• EXERCISE DIRECTIONS:
Except for the pictures, retype the records that follow exactly.

• RECORDS FOR THIS EXERCISE:
▬▬▬▬▬▬▬▬▬▬

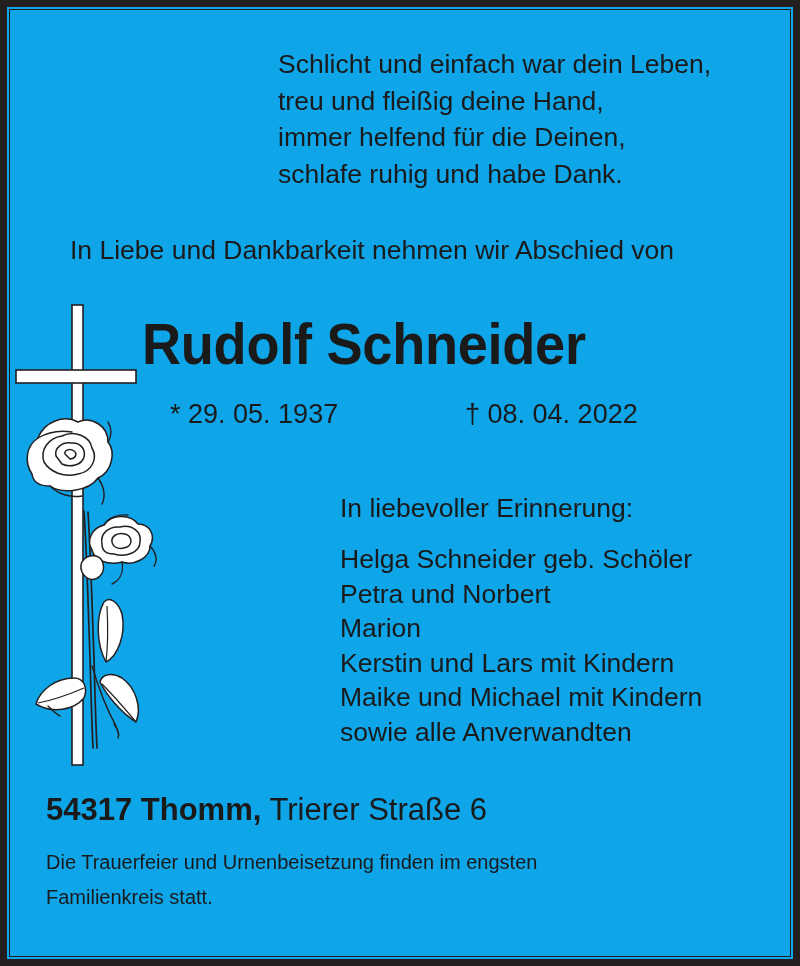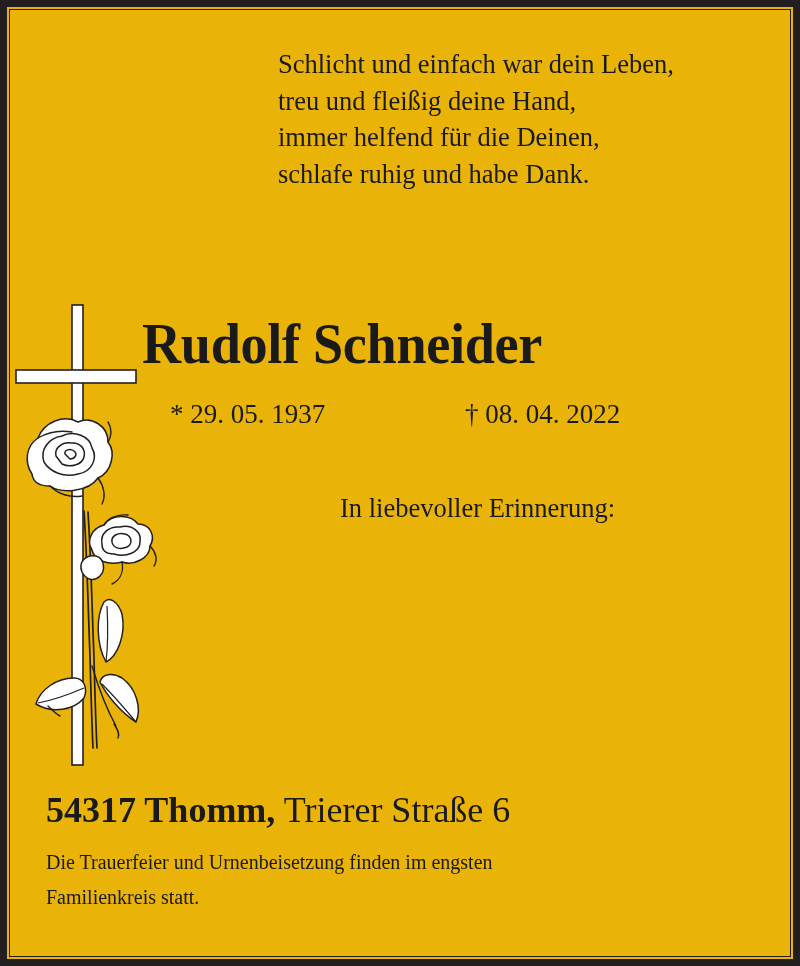--- a/index.html
+++ b/index.html
@@ -4,24 +4,24 @@
 <style>
   html, body {
     margin: 0;
     padding: 0;
     background: #ffffff;
   }
   #notice {
     position: relative;
     width: 800px;
     height: 966px;
-    background: #eab308;
+    background: #0ea5e9;
     box-sizing: border-box;
     overflow: hidden;
-    font-family: Liberation Serif, serif;
+    font-family: Liberation Sans, sans-serif;
     color: #1a1a1a;
   }
   
   .frame-outer {
     position: absolute;
     left: 0; top: 0;
     width: 800px; height: 966px;
     box-sizing: border-box;
     border: 7px solid #231f20;
     pointer-events: none;
@@ -87,21 +87,21 @@
     left: 340px;
     top: 542px;
     font-size: 26.5px;
     line-height: 34.5px;
     white-space: pre-line;
   }
   .address {
     position: absolute;
     left: 46px;
     top: 793px;
-    font-size: 36px;
+    font-size: 31px;
     line-height: 34px;
   }
   .address .city { font-weight: bold; }
   .ceremony {
     position: absolute;
     left: 46px;
     top: 845px;
     width: 712px;
     font-size: 20px;
     line-height: 34.5px;
@@ -124,20 +124,21 @@
 <div id="notice">
 
   <div class="frame-outer"></div>
   <div class="frame-inner"></div>
 
   <div class="poem">Schlicht und einfach war dein Leben,
 treu und fleißig deine Hand,
 immer helfend für die Deinen,
 schlafe ruhig und habe Dank.</div>
 
+  <div class="lead">In Liebe und Dankbarkeit nehmen wir Abschied von</div>
 
   <div class="illustration">
     <svg width="180" height="490" viewBox="0 0 180 490" xmlns="http://www.w3.org/2000/svg">
       <g fill="#ffffff" stroke="#231f20" stroke-width="1.6">
 
         <rect x="64" y="9" width="11" height="460"></rect>
 
         <rect x="8" y="74" width="120" height="13"></rect>
       </g>
 
@@ -203,20 +204,26 @@
   </div>
 
   <div class="deceased-name">Rudolf Schneider</div>
 
   <div class="dates">
     <span class="birth"><span>*</span>&nbsp;<span>29. 05. 1937</span></span><span class="death"><span class="dagger">†</span>&nbsp;<span>08. 04. 2022</span></span>
   </div>
 
   <div class="remembrance-label">In liebevoller Erinnerung:</div>
 
+  <div class="mourners">Helga Schneider geb. Schöler
+Petra und Norbert
+Marion
+Kerstin und Lars mit Kindern
+Maike und Michael mit Kindern
+sowie alle Anverwandten</div>
 
   <div class="address">
     <span class="city">54317 Thomm,</span>
     <span>Trierer Straße 6</span>
   </div>
 
   <div class="ceremony">Die Trauerfeier und Urnenbeisetzung finden im engsten
 Familienkreis statt.</div>
 
 </div>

▬▬▬▬▬▬▬▬▬▬

• SOLUTION TO THIS TASK:
--- a/index.html
+++ b/index.html
@@ -4,24 +4,24 @@
 <style>
   html, body {
     margin: 0;
     padding: 0;
     background: #ffffff;
   }
   #notice {
     position: relative;
     width: 800px;
     height: 966px;
-    background: #eab308;
+    background: #0ea5e9;
     box-sizing: border-box;
     overflow: hidden;
-    font-family: Liberation Serif, serif;
+    font-family: Liberation Sans, sans-serif;
     color: #1a1a1a;
   }
   
   .frame-outer {
     position: absolute;
     left: 0; top: 0;
     width: 800px; height: 966px;
     box-sizing: border-box;
     border: 7px solid #231f20;
     pointer-events: none;
@@ -87,21 +87,21 @@
     left: 340px;
     top: 542px;
     font-size: 26.5px;
     line-height: 34.5px;
     white-space: pre-line;
   }
   .address {
     position: absolute;
     left: 46px;
     top: 793px;
-    font-size: 36px;
+    font-size: 31px;
     line-height: 34px;
   }
   .address .city { font-weight: bold; }
   .ceremony {
     position: absolute;
     left: 46px;
     top: 845px;
     width: 712px;
     font-size: 20px;
     line-height: 34.5px;
@@ -124,20 +124,21 @@
 <div id="notice">
 
   <div class="frame-outer"></div>
   <div class="frame-inner"></div>
 
   <div class="poem">Schlicht und einfach war dein Leben,
 treu und fleißig deine Hand,
 immer helfend für die Deinen,
 schlafe ruhig und habe Dank.</div>
 
+  <div class="lead">In Liebe und Dankbarkeit nehmen wir Abschied von</div>
 
   <div class="illustration">
     <svg width="180" height="490" viewBox="0 0 180 490" xmlns="http://www.w3.org/2000/svg">
       <g fill="#ffffff" stroke="#231f20" stroke-width="1.6">
 
         <rect x="64" y="9" width="11" height="460"></rect>
 
         <rect x="8" y="74" width="120" height="13"></rect>
       </g>
 
@@ -203,20 +204,26 @@
   </div>
 
   <div class="deceased-name">Rudolf Schneider</div>
 
   <div class="dates">
     <span class="birth"><span>*</span>&nbsp;<span>29. 05. 1937</span></span><span class="death"><span class="dagger">†</span>&nbsp;<span>08. 04. 2022</span></span>
   </div>
 
   <div class="remembrance-label">In liebevoller Erinnerung:</div>
 
+  <div class="mourners">Helga Schneider geb. Schöler
+Petra und Norbert
+Marion
+Kerstin und Lars mit Kindern
+Maike und Michael mit Kindern
+sowie alle Anverwandten</div>
 
   <div class="address">
     <span class="city">54317 Thomm,</span>
     <span>Trierer Straße 6</span>
   </div>
 
   <div class="ceremony">Die Trauerfeier und Urnenbeisetzung finden im engsten
 Familienkreis statt.</div>
 
 </div>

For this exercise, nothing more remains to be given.